Foal Watch: The Fast Track To A Nervous Breakdown

Hamlet. Photo by Gretchen Pelham.

Every first-time breeder must learn the same valuable lesson: a watched mare never foals.

Forecast: Batten down the hatches [tonight]. A strong storm system across the Southeast may produce damaging wind with gusts over 60 mph and thunderstorms, as well as one-inch hail, isolated tornadoes and lightning.” (Actual forecast from WBIR news in Knoxville, Tenn. for the night of April 2, 2009.)

“I’ve been conned,” I kept thinking the closer the clock got to 3 a.m.

I was lying in the gooseneck part of the dressing room in my trailer atop three layers of foam egg crates. My armor against the cold was a down comforter, an electric blanket set on “high” and my horse’s wool dress sheet. Even fully dressed, I was still cold.
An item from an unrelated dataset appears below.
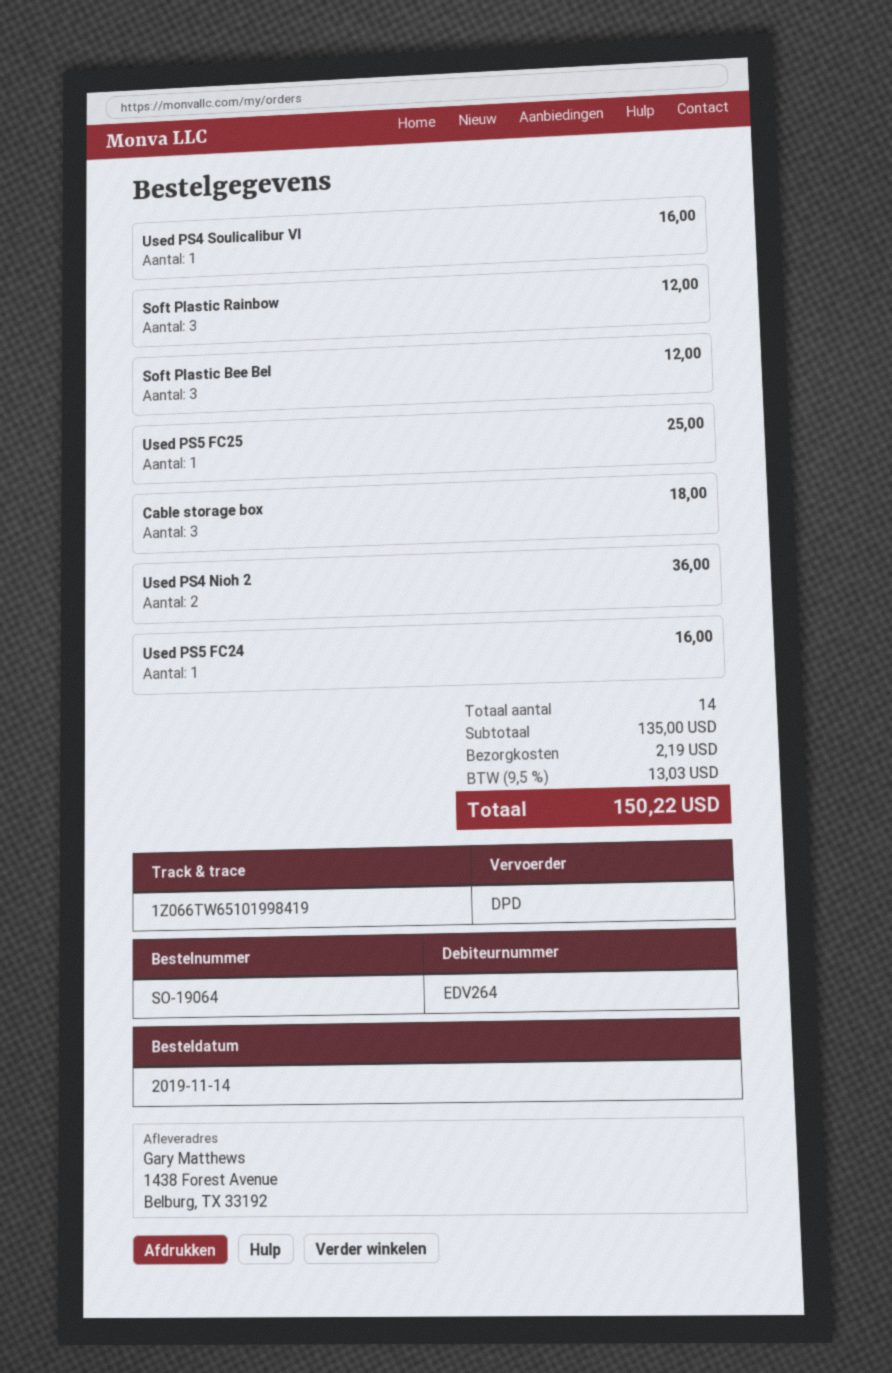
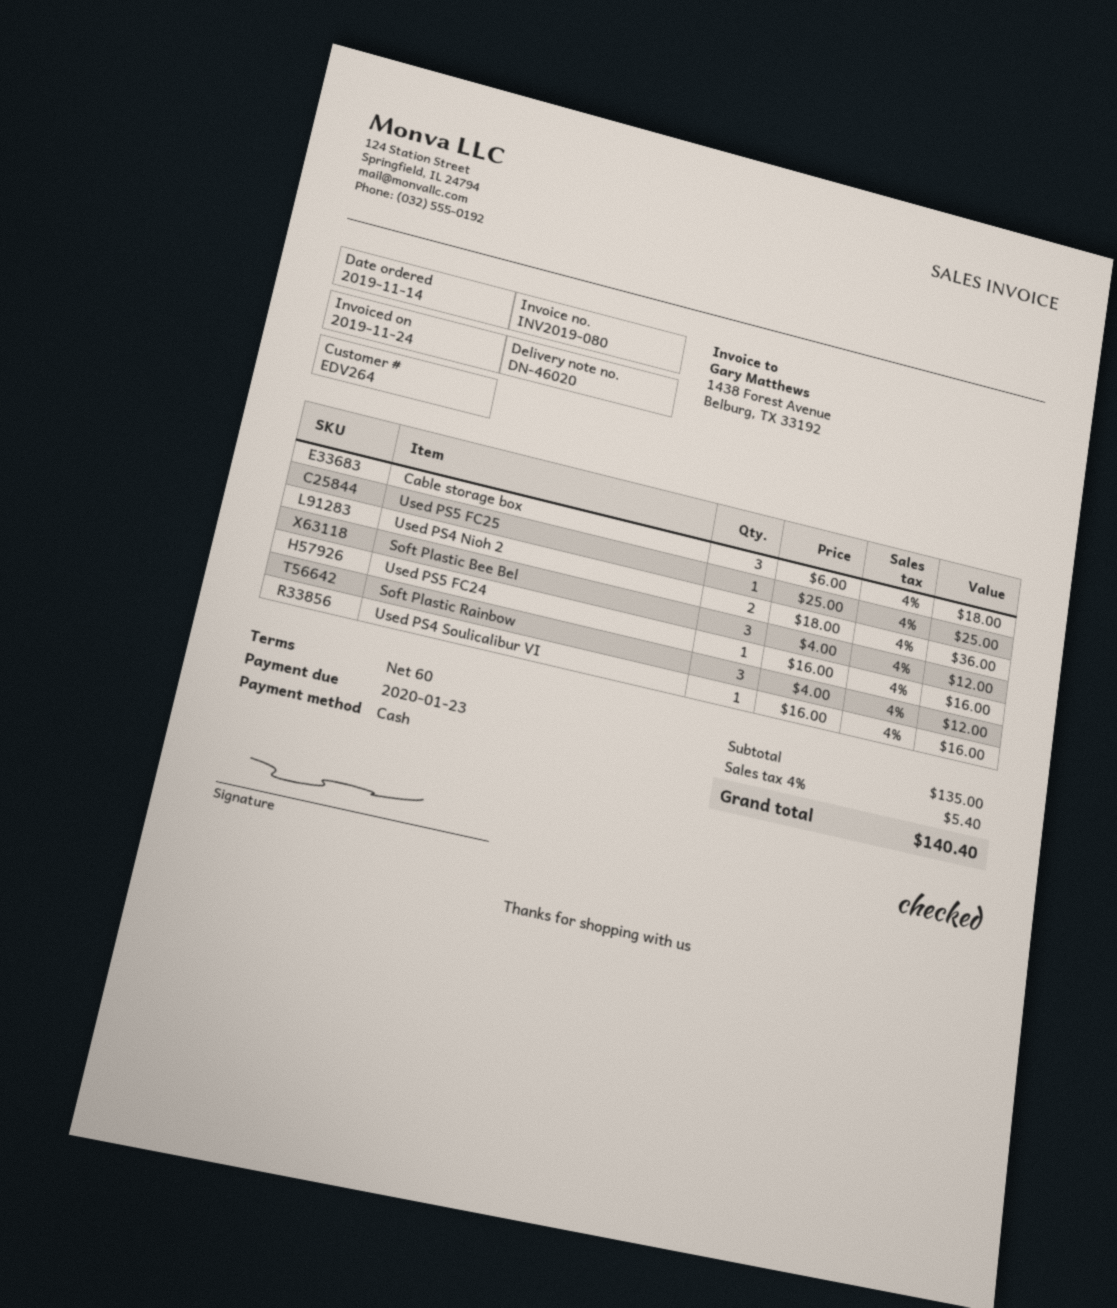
shipping: 2.19 -> none
tax: 9.5% = 13.03 -> 4% = 5.40
total: 150.22 -> 140.40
My cat and dog were somewhere in the layers as a storm rocked the trailer back and forth. I couldn’t sleep because the rain sounded like cannon fire on the uninsulated aluminum roof just above my head.
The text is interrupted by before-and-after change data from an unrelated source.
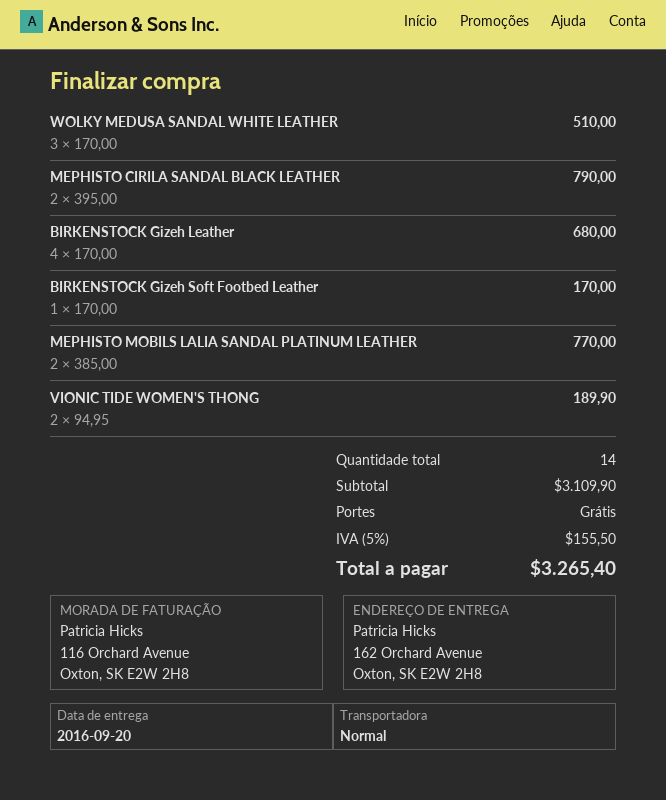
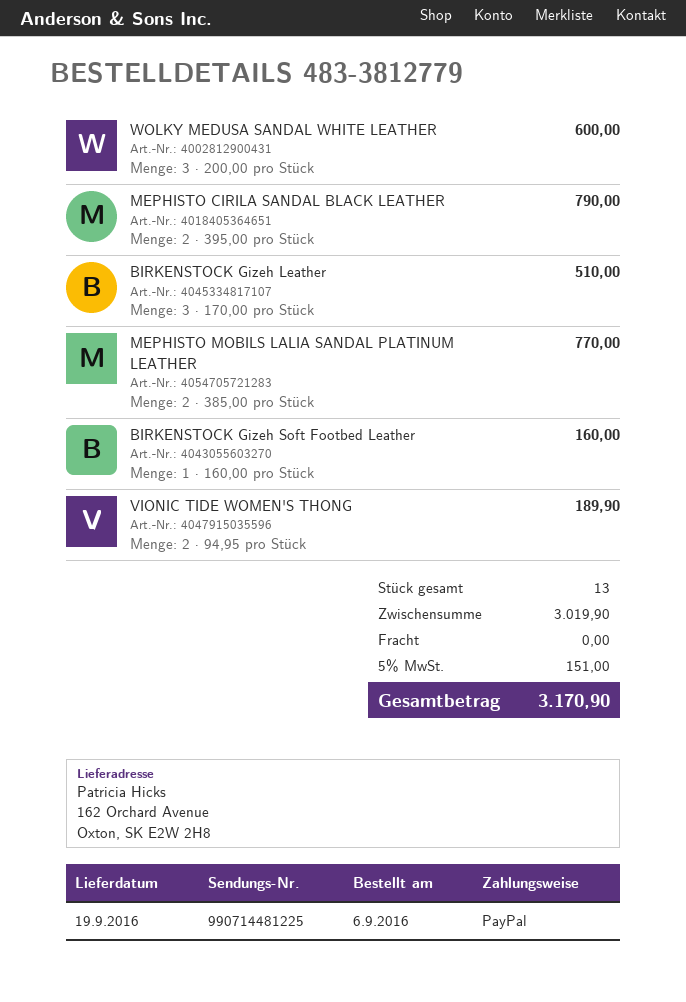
delivery date: 2016-09-20 -> 2016-09-19
WOLKY MEDUSA SANDAL WHITE LEATHER: 3 x 170.00 = 510.00 -> 3 x 200.00 = 600.00
BIRKENSTOCK Gizeh Leather: 4 x 170.00 = 680.00 -> 3 x 170.00 = 510.00
BIRKENSTOCK Gizeh Soft Footbed Leather: 1 x 170.00 = 170.00 -> 1 x 160.00 = 160.00
total quantity: 14 -> 13
subtotal: 3109.90 -> 3019.90
tax: 5% = 155.50 -> 5% = 151.00
total: 3265.40 -> 3170.90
“Just how did I agree to this?” I grumbled. “I was suckered, that’s how.”

My new mare, Libby, was due to foal in three days, so I was on foal watch. My house is too far from the run-in shed where I set up the foaling stall, so I was camping in the trailer to be closer for those every-two-hour checks to see just how many sets of legs were in the stall.

This was the first time that I ever had a mare of my own foal. No one is more surprised by that fact than I. And no, it’s not that I didn’t know she was pregnant—I actually paid for the vet and stud fee to the Trakehner stallion Hennessey to make sure she was. What I mean is that I always swore that I would never put myself through all the effort, money and aggravation of foaling.
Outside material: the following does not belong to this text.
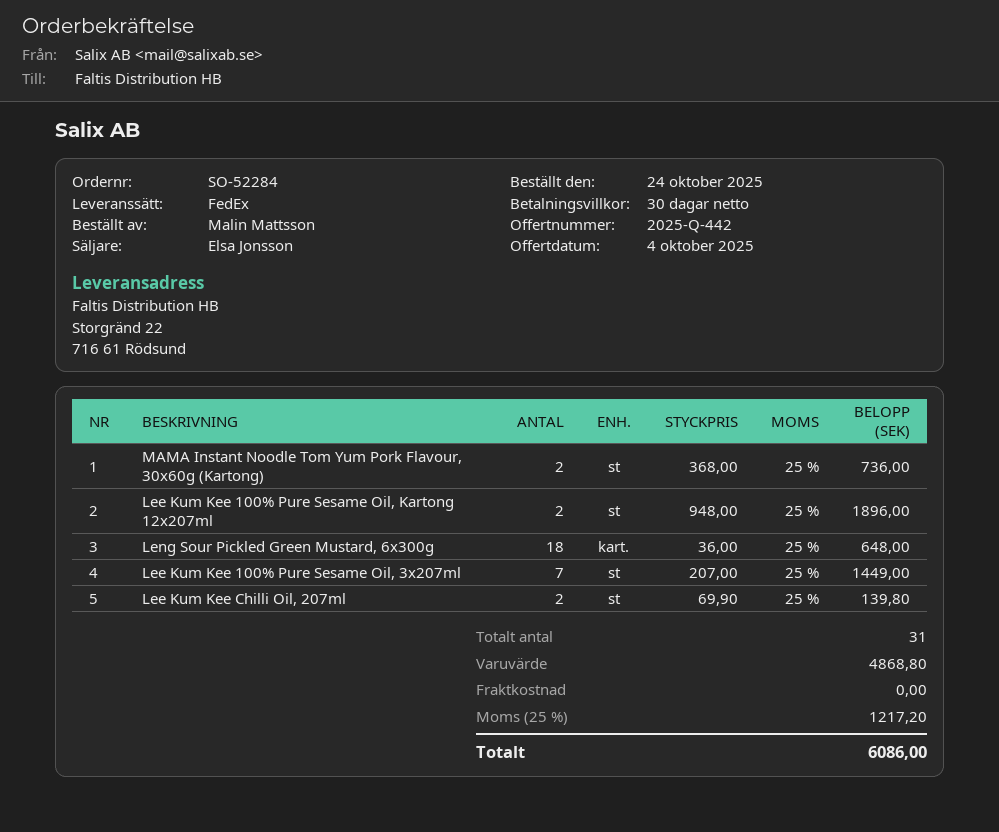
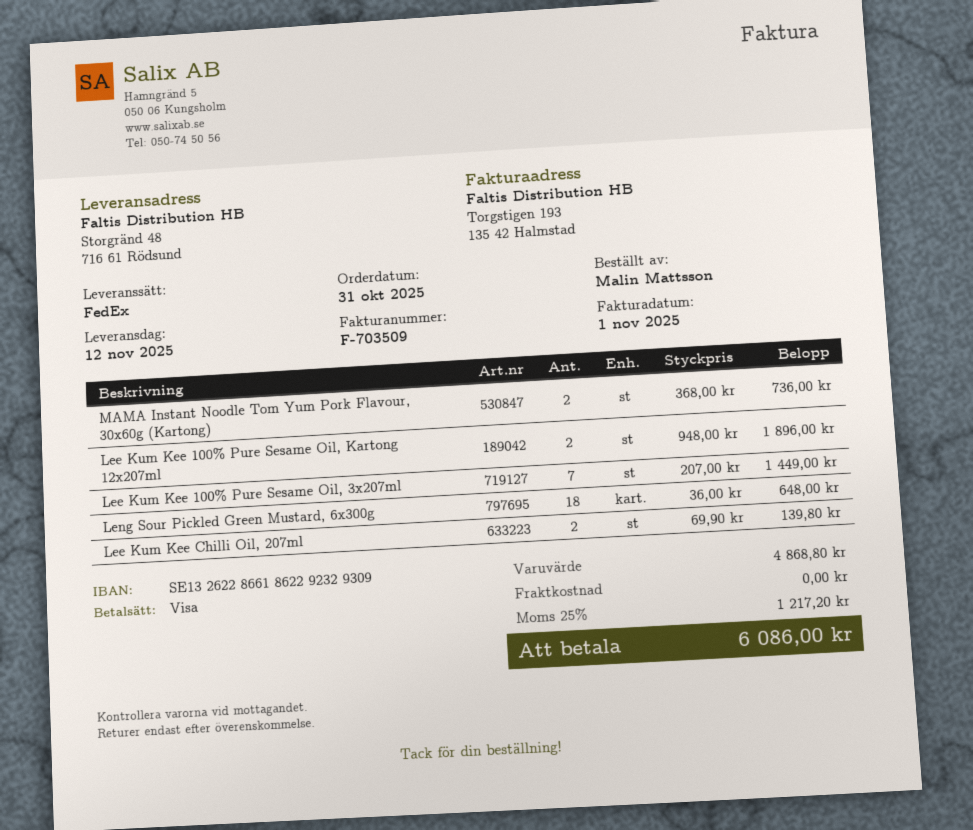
order date: 2025-10-24 -> 2025-10-31
ship to: Storgränd 22, 716 61 Rödsund -> Storgränd 48, 716 61 Rödsund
I was tricked. This was not my fault.

Last year the vet advised me out of the blue that I may never be able to breed one of my lesson mares, who had a long medical history. I had never considered breeding that little lesson horse or any of my horses before, and driving home from the clinic I was now disappointed. It was a classic tale of wanting something simply because you’re told you can’t have it.

The vet had to be in on this con. It was her fault that I was feeling like I was missing an opportunity.

I realize now that it was on this drive home that I was most vulnerable. A friend of mine who was going through a divorce called me while I was still driving. She asked if I wanted a broodmare of hers, an Anglo-Trakehner mare by Schonfeld E. She couldn’t afford so many horses and needed to reduce her herd.

She went on and on about the pros of breeding—lots of money from selling the foal or being able to train my next horse the perfect way. Little rainbows were bouncing around the phone as she talked. So I agreed on the spot to take the mare, Libby, and breed her. What was I thinking?

Somehow my friend must have bugged the vet clinic and my truck to know just when to go in for the kill. What did I ever do to her to deserve this torture in the trailer at 3 a.m.?

Three’s Company

This first night on foal watch, my dog, Katie, and my cat, Vinnie, wanted to join me in the trailer. I figured it would be warmer with the extra bodies. What I didn’t count on was all the hair.

Katie, a white mutt with black ears, was splayed out next to me chasing bunnies in her sleep. The cat, Vinnie, an almost identical twin with a white coat and black ears, was curled up purring on top of the wool dress sheet. I was petting both of them counting down until the next scheduled check on Libby.